## Task to carry out
Once the line containing "74. Emara MH, Mohamed" is found in the entries below, reproduce it and every line after it, stopping at and including the line containing "- 61. Sheu BS, Wu"; reproduce nothing else, and keep each line exact.

## Source material
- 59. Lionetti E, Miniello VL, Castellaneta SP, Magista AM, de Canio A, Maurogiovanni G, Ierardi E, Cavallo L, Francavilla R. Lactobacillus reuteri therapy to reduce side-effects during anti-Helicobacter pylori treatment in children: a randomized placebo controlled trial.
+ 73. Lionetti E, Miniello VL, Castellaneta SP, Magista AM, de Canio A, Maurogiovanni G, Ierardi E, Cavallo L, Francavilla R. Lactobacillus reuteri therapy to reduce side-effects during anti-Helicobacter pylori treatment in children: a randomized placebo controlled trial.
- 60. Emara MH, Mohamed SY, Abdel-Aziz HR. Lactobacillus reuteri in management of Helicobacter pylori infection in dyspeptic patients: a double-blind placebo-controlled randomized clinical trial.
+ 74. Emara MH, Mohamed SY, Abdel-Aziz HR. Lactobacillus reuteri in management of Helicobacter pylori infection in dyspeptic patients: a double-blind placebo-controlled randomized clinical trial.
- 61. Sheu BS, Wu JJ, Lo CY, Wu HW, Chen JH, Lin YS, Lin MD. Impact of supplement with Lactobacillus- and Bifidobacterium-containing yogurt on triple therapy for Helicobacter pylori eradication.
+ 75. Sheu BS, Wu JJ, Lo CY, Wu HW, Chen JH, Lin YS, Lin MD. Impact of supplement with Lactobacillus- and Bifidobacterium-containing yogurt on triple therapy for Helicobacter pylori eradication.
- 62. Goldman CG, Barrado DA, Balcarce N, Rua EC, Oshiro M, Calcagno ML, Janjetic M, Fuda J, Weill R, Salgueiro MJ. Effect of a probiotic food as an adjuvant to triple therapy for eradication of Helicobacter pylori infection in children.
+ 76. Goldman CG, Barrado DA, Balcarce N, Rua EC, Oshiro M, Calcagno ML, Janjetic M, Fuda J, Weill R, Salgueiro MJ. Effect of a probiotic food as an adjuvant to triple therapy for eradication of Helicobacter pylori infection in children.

## Response area
+ 74. Emara MH, Mohamed SY, Abdel-Aziz HR. Lactobacillus reuteri in management of Helicobacter pylori infection in dyspeptic patients: a double-blind placebo-controlled randomized clinical trial.
- 61. Sheu BS, Wu JJ, Lo CY, Wu HW, Chen JH, Lin YS, Lin MD. Impact of supplement with Lactobacillus- and Bifidobacterium-containing yogurt on triple therapy for Helicobacter pylori eradication.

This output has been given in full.